__WORK TO COMPLETE__. Print the lines below from the line with "swd_public_enrollment, 2010: 0 -> none" to the line with "2017: none -> 49000" exactly, keeping both ends, and print no pictures.

__RECORD EXCERPTS__.
::::
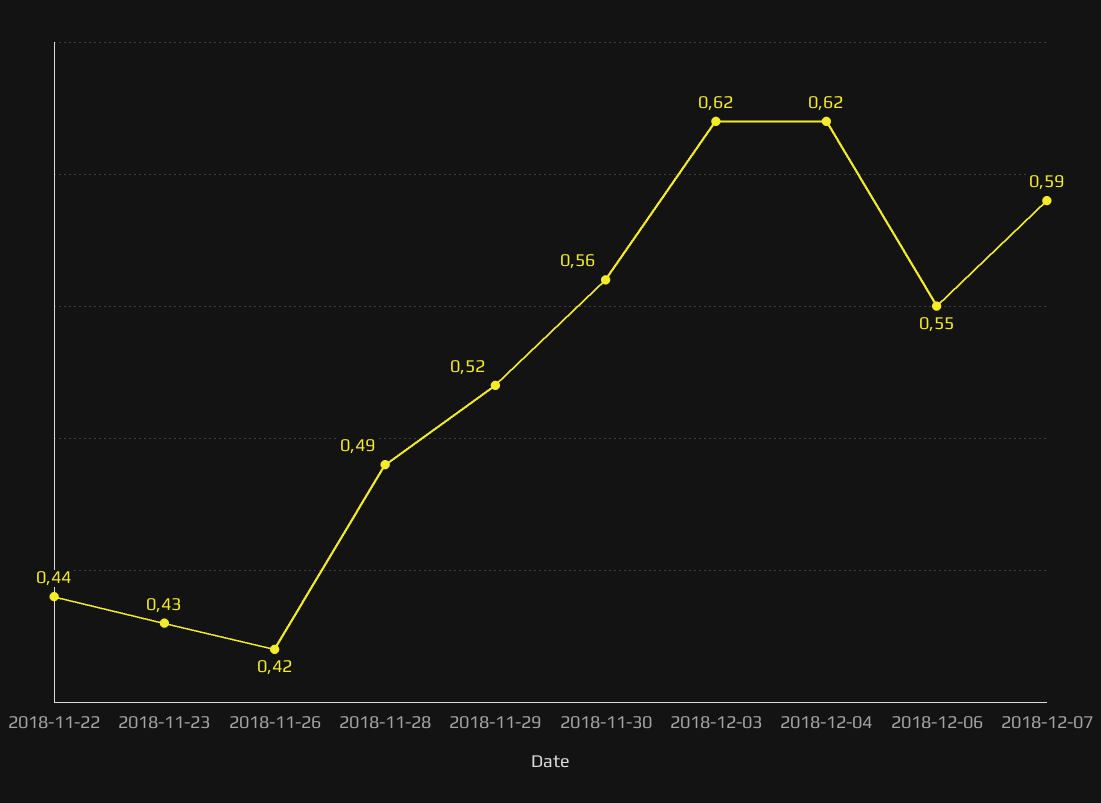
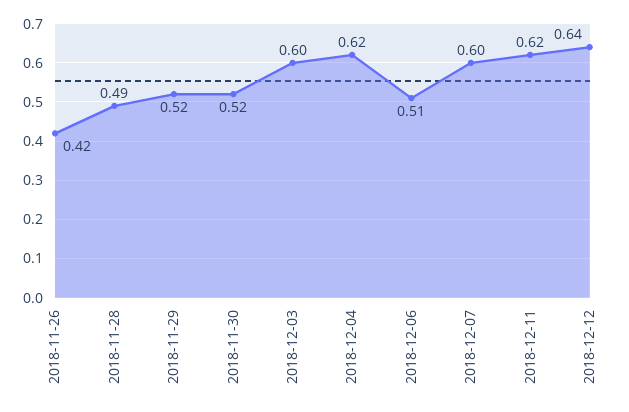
2018-11-22: 0.44 -> none
2018-11-23: 0.43 -> none
2018-11-30: 0.56 -> 0.52
2018-12-03: 0.62 -> 0.6
2018-12-06: 0.55 -> 0.51
2018-12-07: 0.59 -> 0.6
2018-12-11: none -> 0.62
2018-12-12: none -> 0.64

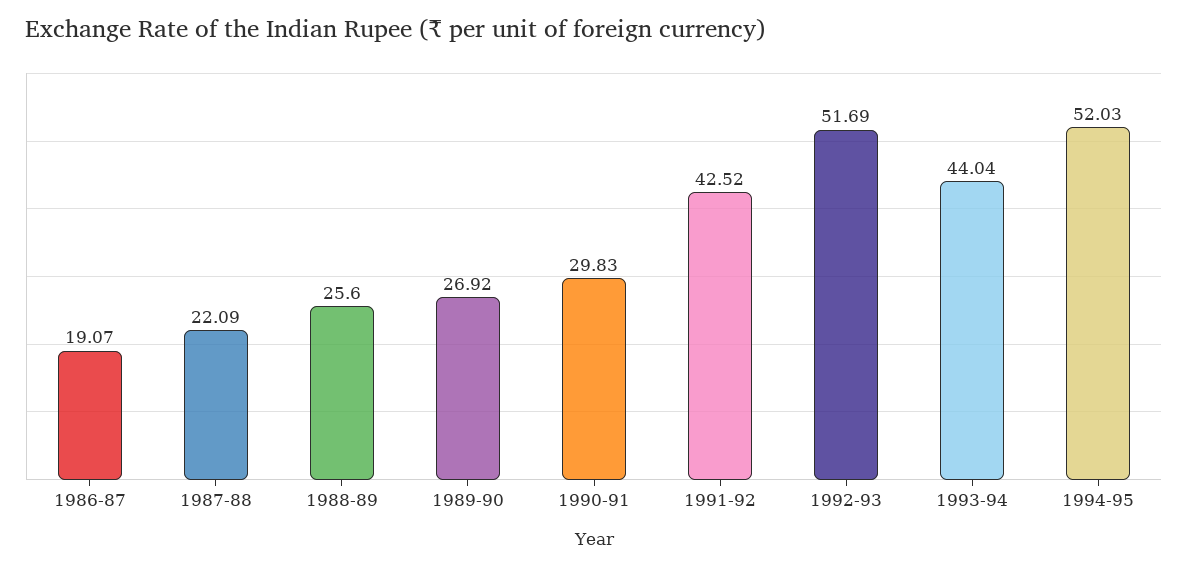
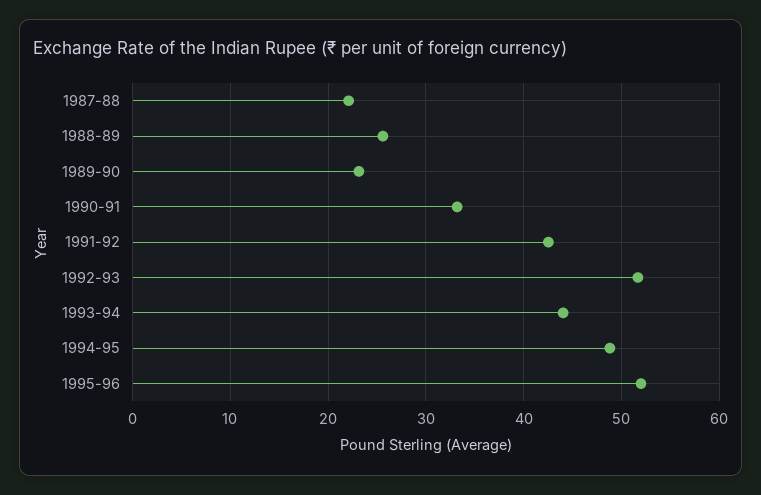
1986-87: 19.07 -> none
1989-90: 26.92 -> 23
1990-91: 29.83 -> 33
1994-95: 52.03 -> 49
1995-96: none -> 52

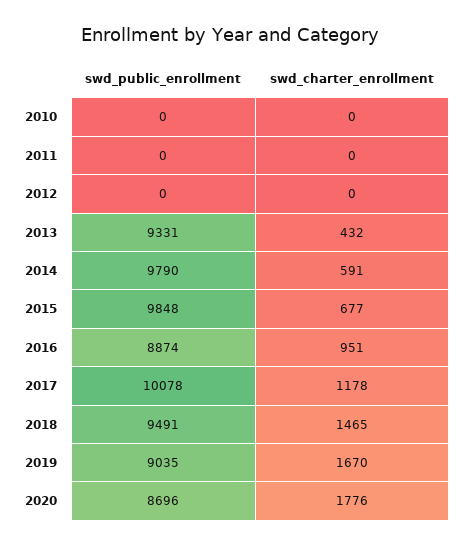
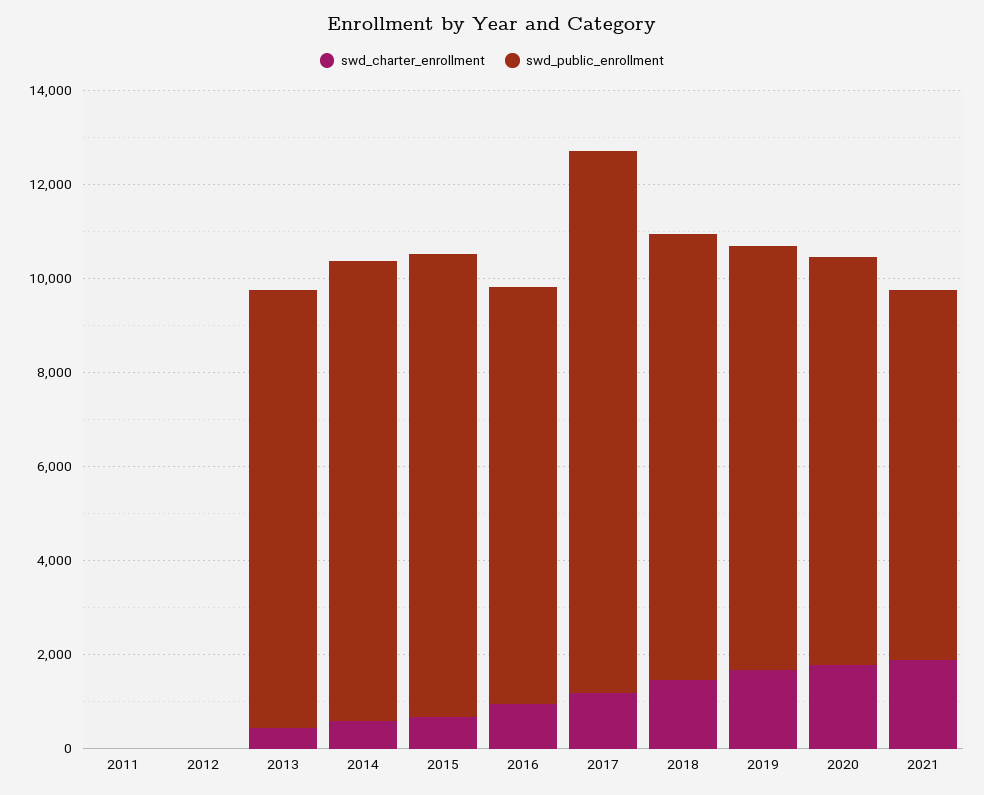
swd_public_enrollment, 2010: 0 -> none
swd_charter_enrollment, 2010: 0 -> none
swd_public_enrollment, 2017: 10078 -> 11500
swd_charter_enrollment, 2021: none -> 2000
swd_public_enrollment, 2021: none -> 8000

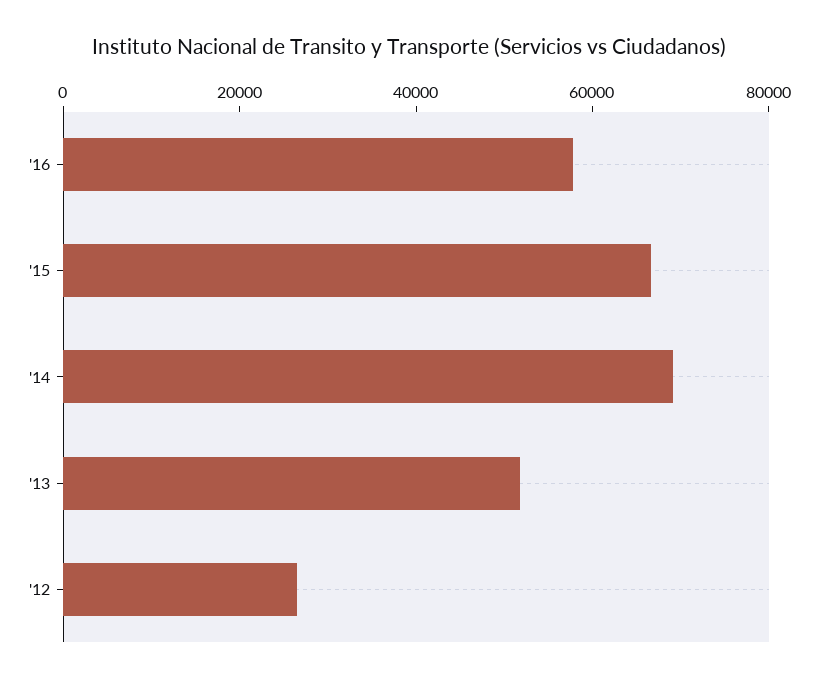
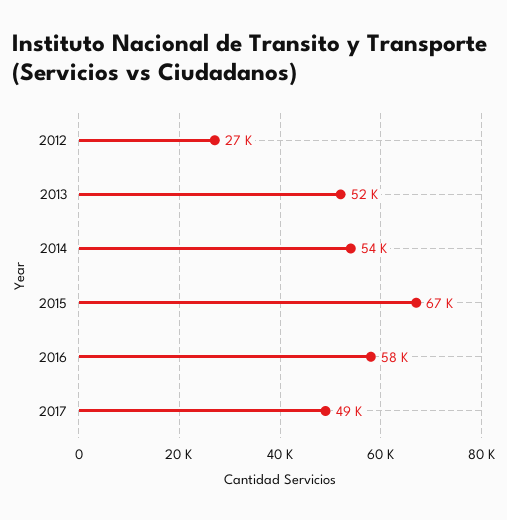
'14: 70000 -> 54000
2017: none -> 49000

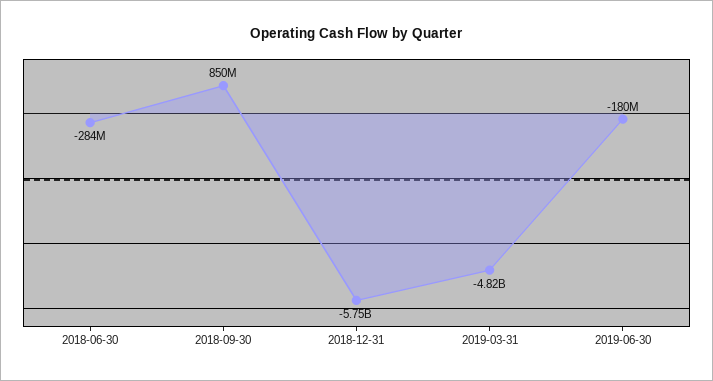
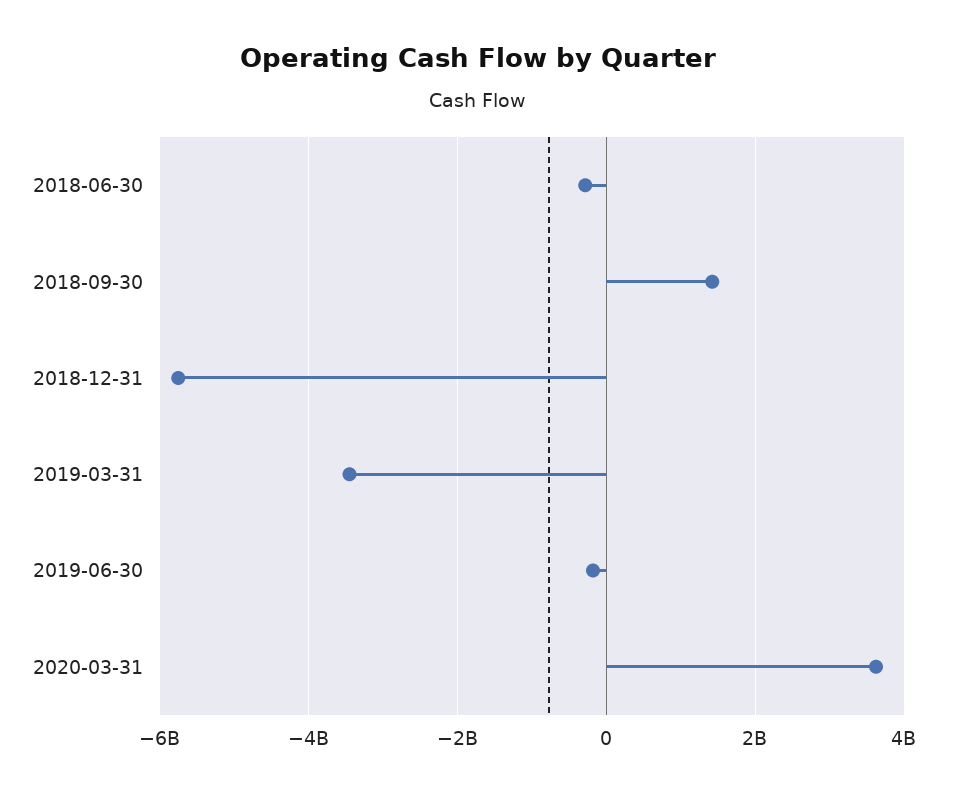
2018-09-30: 850000000 -> 1400000000
2019-03-31: -4820000000 -> -3400000000
2020-03-31: none -> 3600000000

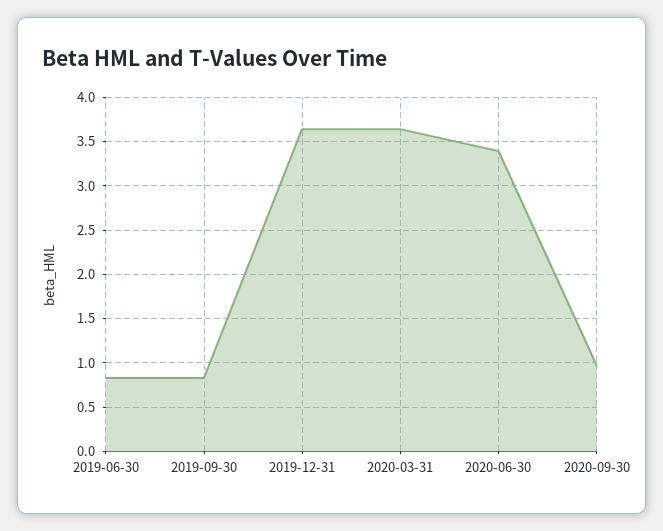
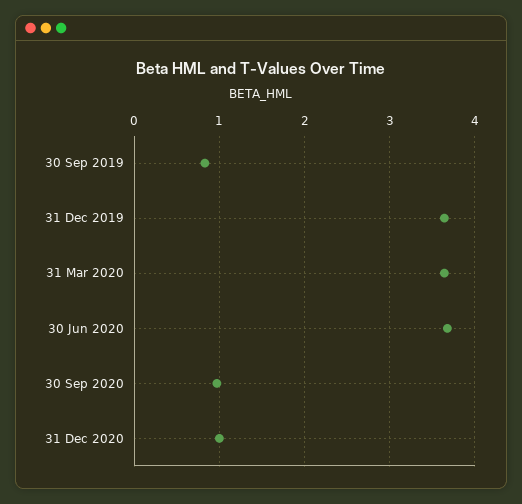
2019-06-30: 0.8 -> none
2020-06-30: 3.4 -> 3.7
31 Dec 2020: none -> 1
::::
__REPLY TO THE TASK__.
swd_public_enrollment, 2010: 0 -> none
swd_charter_enrollment, 2010: 0 -> none
swd_public_enrollment, 2017: 10078 -> 11500
swd_charter_enrollment, 2021: none -> 2000
swd_public_enrollment, 2021: none -> 8000

'14: 70000 -> 54000
2017: none -> 49000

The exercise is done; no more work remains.